The judge noted that the formulation of the test for an arrived ship was concerned not only with the nature or quality of the vessel’s position but also with the question whether that position was inside port limits rather than outside, even though a usual waiting place would not always be within the port in question.
Given the possibility that the limits of a port might be indefinite or unclear, the judge further stated that where there was a (national or local) law that defined the limits of the port in question, those were the limits that would apply in the case of that port. But where there was not such a law, then a good indication of what the port limits were was given by the area over which the port authority exercised its powers to regulate the movements and conduct of ships.
As such, the judge considered that with 40 years having passed since the House of Lords’ decision, it remained the better course to leave matters at the stage of description provided in that decision.

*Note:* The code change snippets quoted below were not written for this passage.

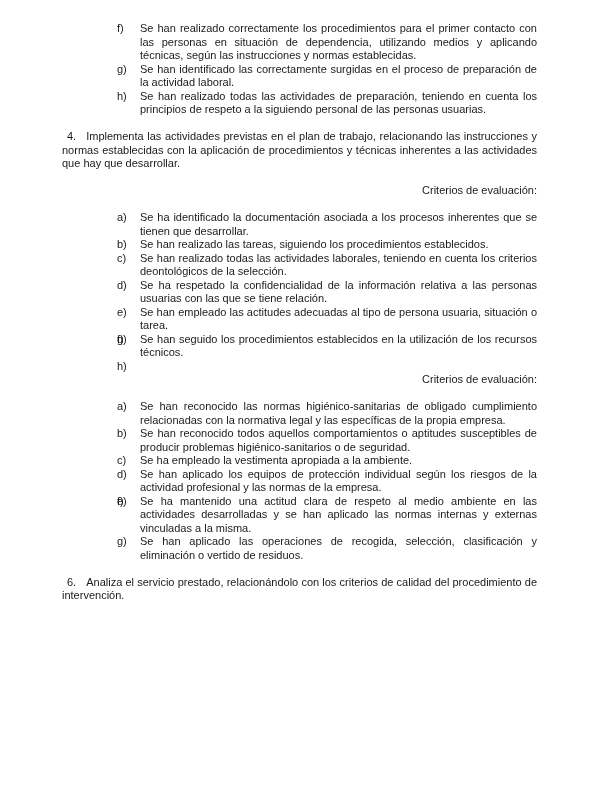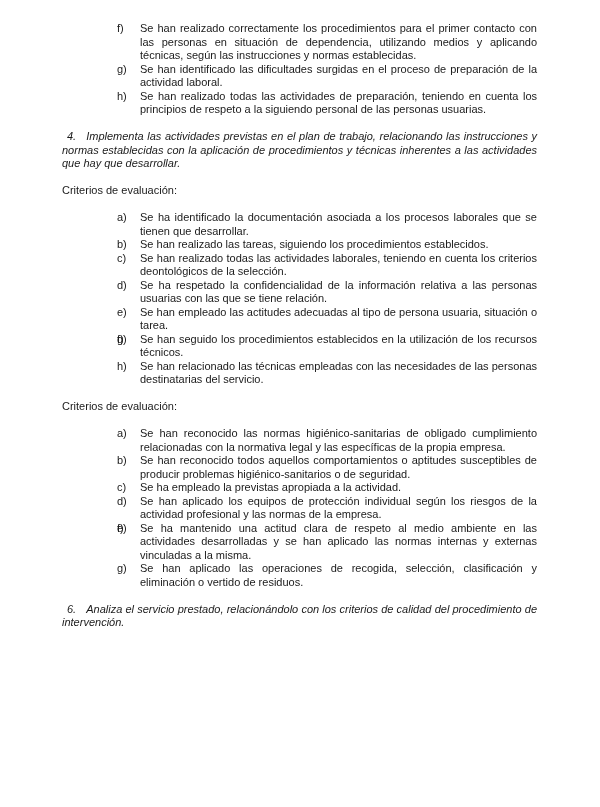"Se han identificado las dificultades" span { text: dificultades -> correctamente }
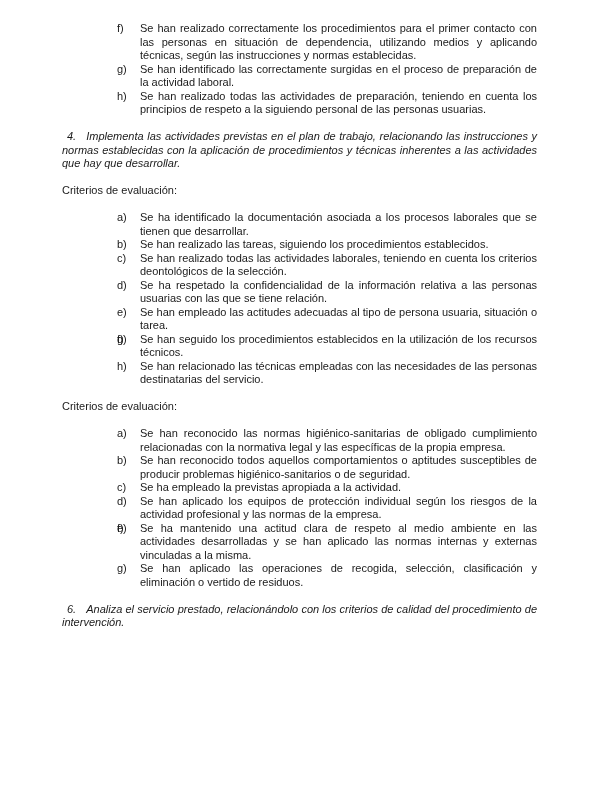"4. Implementa las actividades previstas" p.numbered { font-style: italic -> none }
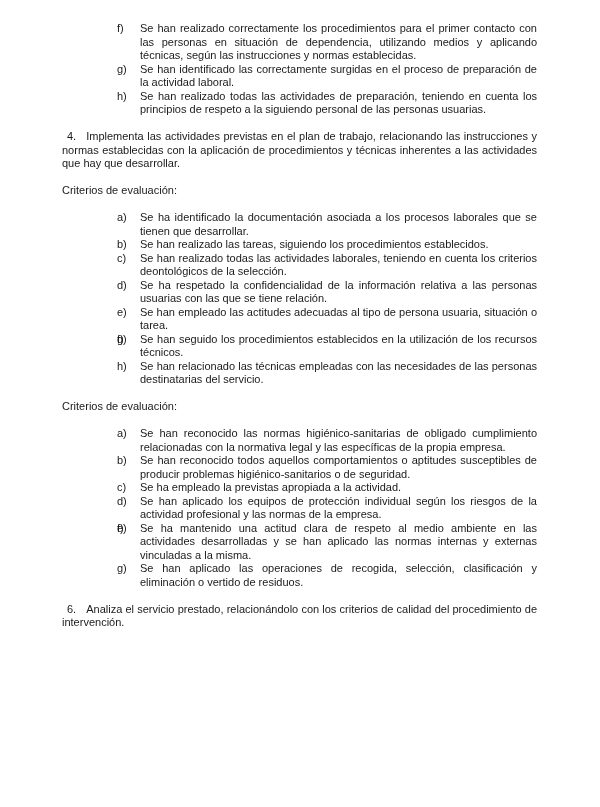"Criterios de evaluación:" p.plain { text-align: left -> right }
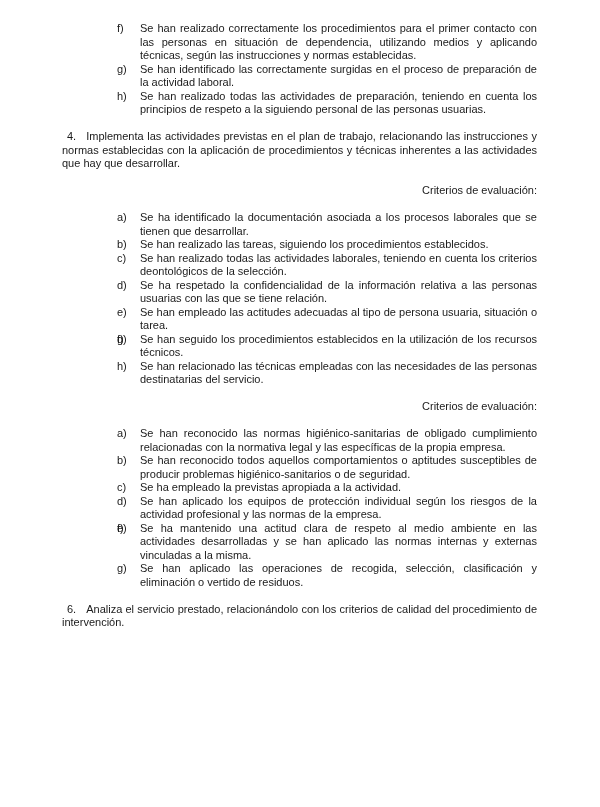"Se ha identificado la documentación" span { text: laborales -> inherentes }
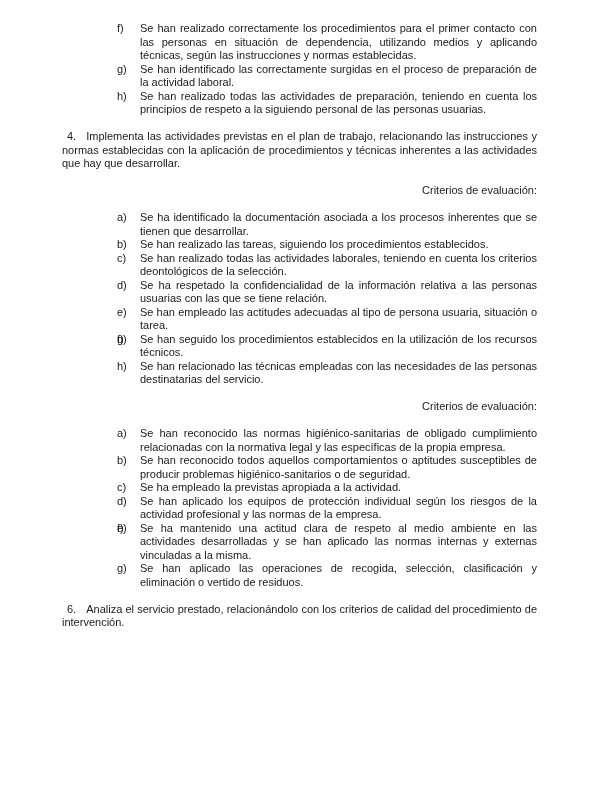"Se han relacionado las técnicas" span { html: <span>Se han relacionado las técnicas empleadas con las necesidades de las personas destinatarias del servicio.</span> -> none }
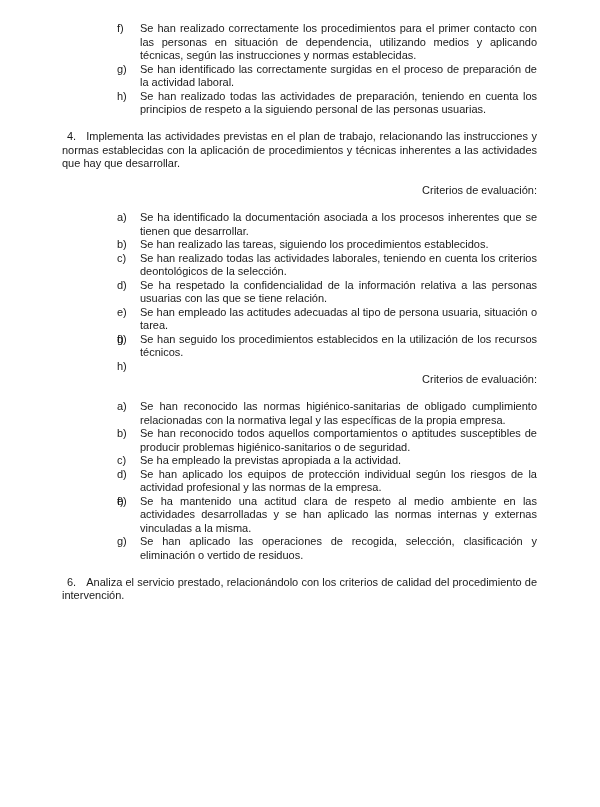"Se ha empleado la previstas" span { text: previstas apropiada a la actividad -> vestimenta apropiada a la ambiente }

In the present case, the judge noted the parties had provided little relevant material to the arbitrators. The parties did not suggest there was a law, local or national, that defined the port limits at Krishnapatnam. The parties also did not address the area over which the port authority exercised its powers to regulate the movements and conduct of ships.
In these circumstances, the judge noted the arbitrators were left with the Admiralty chart, which showed an area described as "Limit of Port of Krishnapatnam". It showed anchorages within that area for vessels of up to 180 metres and vessels of over 180 metres in length. The “Arundel Castle” anchored at a distance of 1250 metres outside that area.

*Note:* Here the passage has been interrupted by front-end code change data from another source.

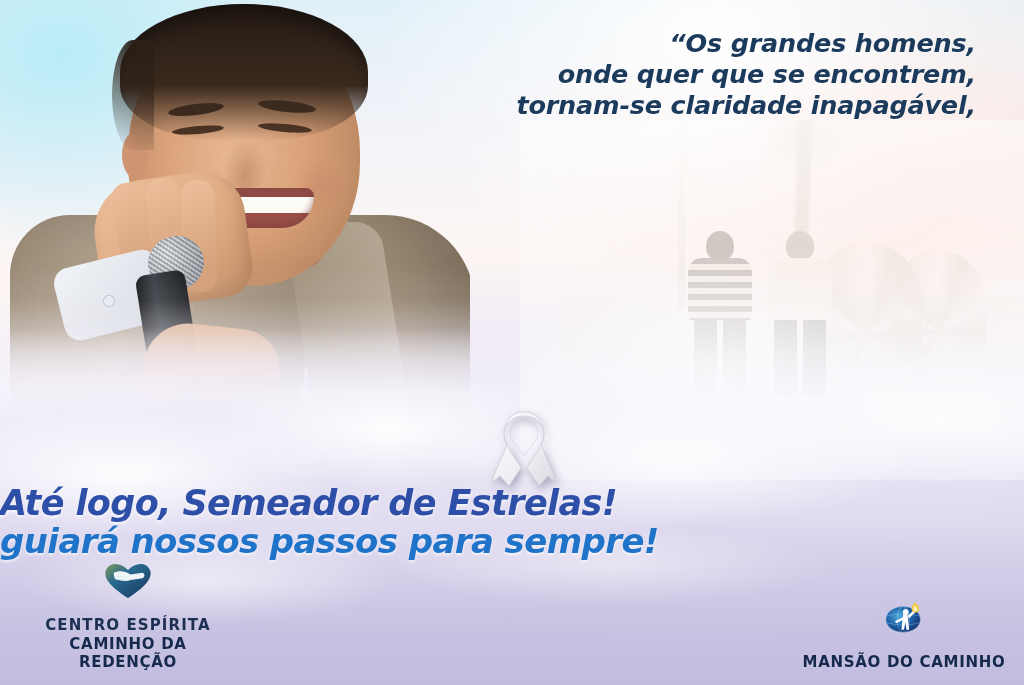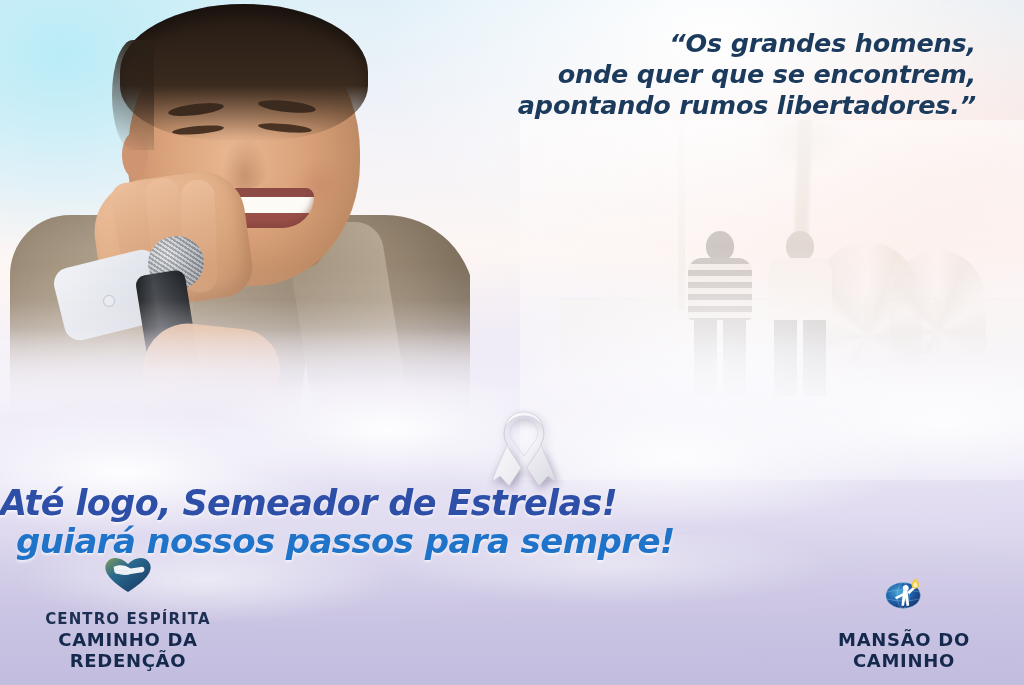"tornam-se claridade inapagável," div.quote-line { html: none -> <div>tornam-se claridade inapagável,</div> }
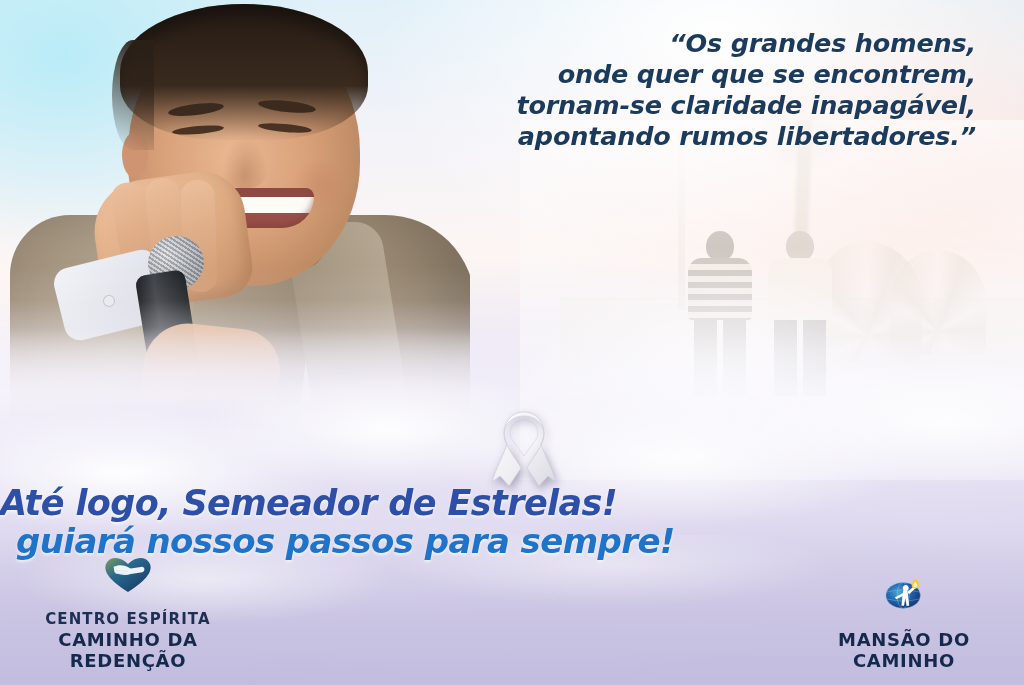"apontando rumos libertadores.”" div.quote-line { html: <div>apontando rumos libertadores.”</div> -> none }
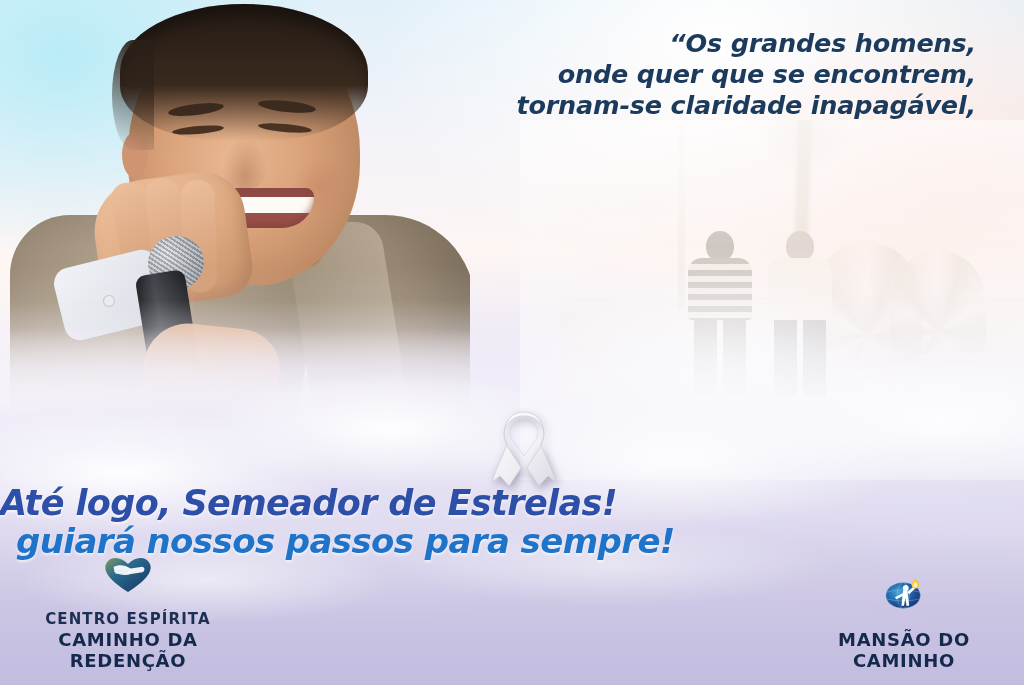"guiará nossos passos para sempre!" .hl3 { padding-left: 16px -> none }
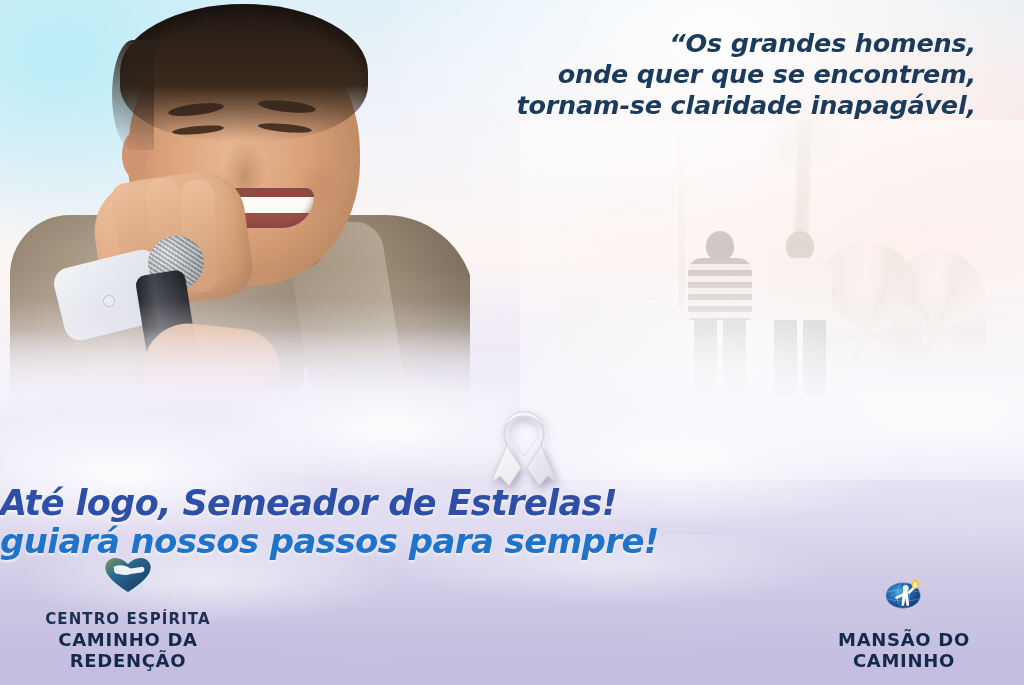"CAMINHO DA REDENÇÃO" .logo-text2 { font-size: 18px -> 15px }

The judge, therefore, concluded:
“This limited material, taken with the absence of further material, tolerably allows an inference that the vessel was outside the area described by Lord Reid [in The “Johanna Oldendorff”]. The arbitrators were entitled to reach a conclusion of fact that the vessel was not within port limits, or at least that the owners had not proved that she was. This does not mean that in another case, on more complete or additional material, the same conclusion would be reached even as regards the port of Krishnapatnam.”
Of the remaining points raised by the parties, the judge further concluded that:
a) while the owners said that the port authority had accepted the vessel as arrived, even if that was the case, that was not a conclusion reached under the terms of the fixture recap;
b) the definition of "port" in the Laytime Definitions for Charterparties 2013/The Baltic Code 2014 cannot be taken to provide a definition of "port limits", save where the parties deliberately choose it as their definition (which they did not do in this case);
c) having regard to the treatment of the subject matter by the authorities, the court was not at liberty to hold that “port limits” means “geographical” port limits, as shown by an Admiralty chart.
The judgment confirms that The “Johanna Oldendorff” remains the leading authority on determining whether a vessel has “arrived” within port, for the purpose of a port charter, other than where the parties have, by the contract terms agreed, expressly narrowed or widened the scope of the applicable definition.
The judgment also highlights the wide variety of evidential sources available when determining whether a vessel is arrived. In consequence, owners and charterers should take care to ensure they are aware of the applicable facts when fixing, if they wish to be certain of the outcome. Alternatively, they should amend the contract to meet their own purposes.